▸ **MATERIAL TO PROCESS**
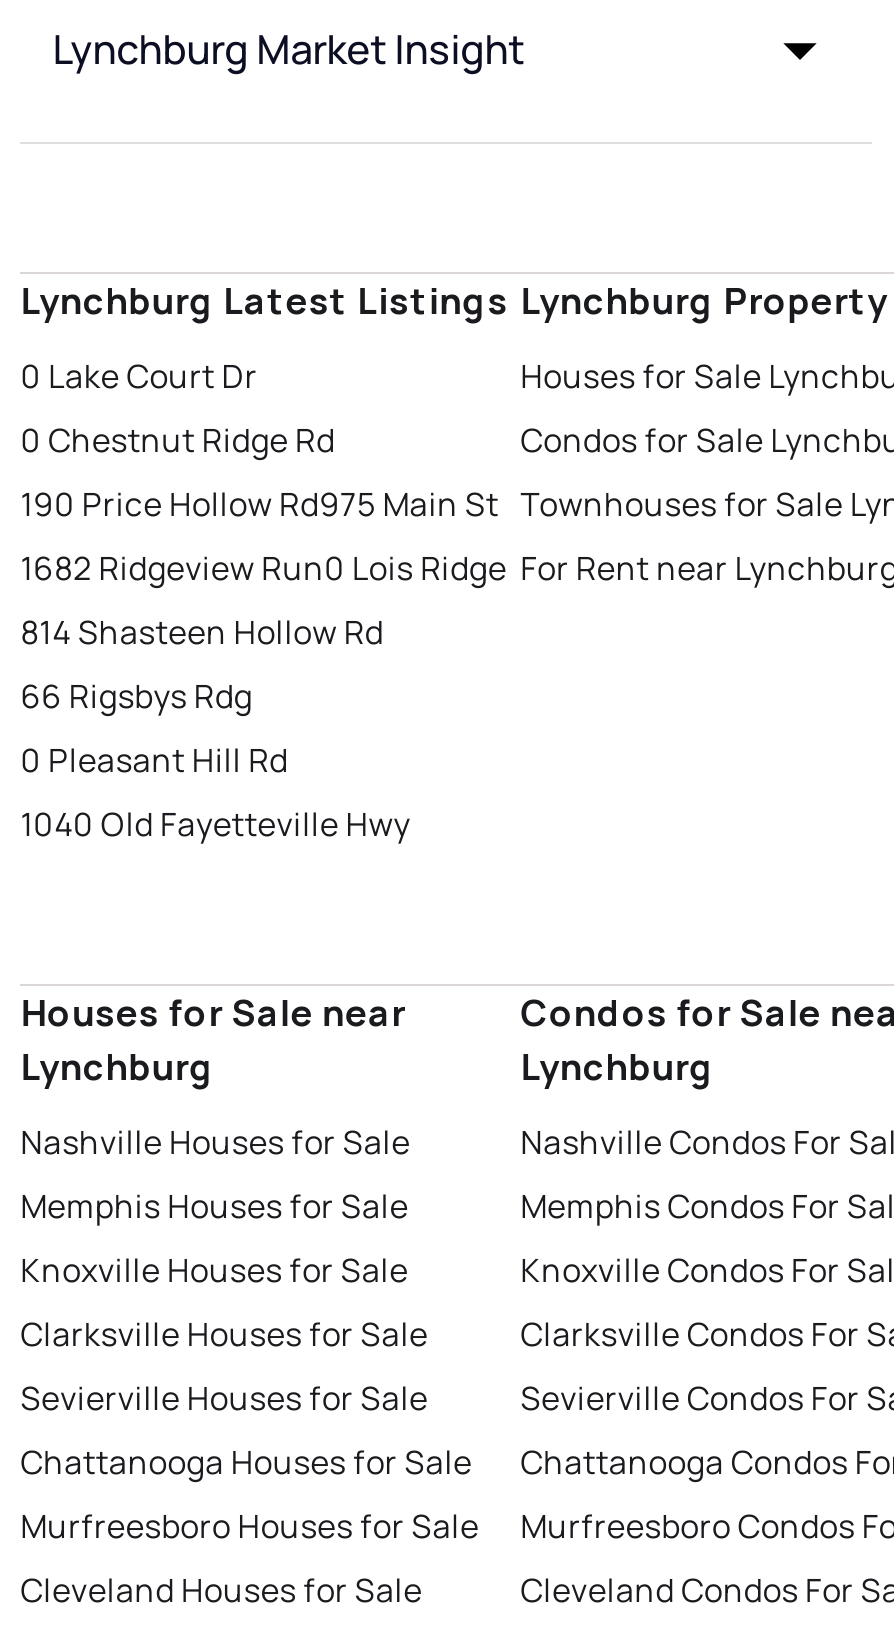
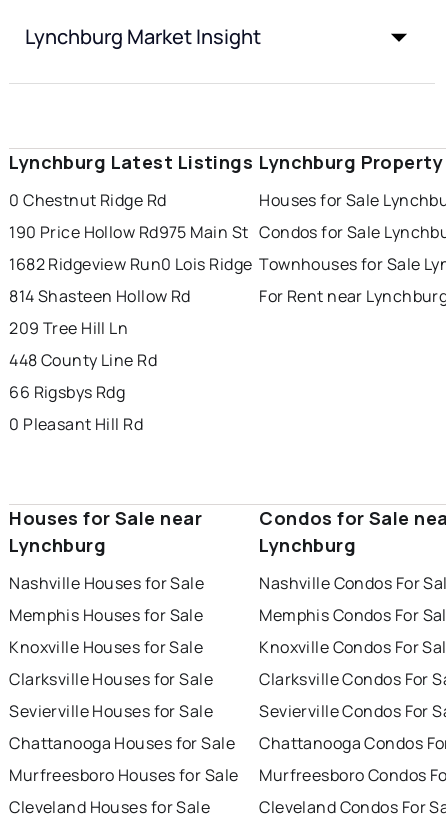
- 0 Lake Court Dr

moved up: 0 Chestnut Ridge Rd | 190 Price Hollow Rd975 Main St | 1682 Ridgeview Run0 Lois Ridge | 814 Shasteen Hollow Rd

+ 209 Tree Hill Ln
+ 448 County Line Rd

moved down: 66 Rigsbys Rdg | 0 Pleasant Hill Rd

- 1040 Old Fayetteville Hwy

▸ **YOUR TASK**
Only the lines from the one holding "Tree Hill Ln" to the end of the entries above belong in the answer, each copied exactly.

▸ **REPLY**
+ 209 Tree Hill Ln
+ 448 County Line Rd

moved down: 66 Rigsbys Rdg | 0 Pleasant Hill Rd

- 1040 Old Fayetteville Hwy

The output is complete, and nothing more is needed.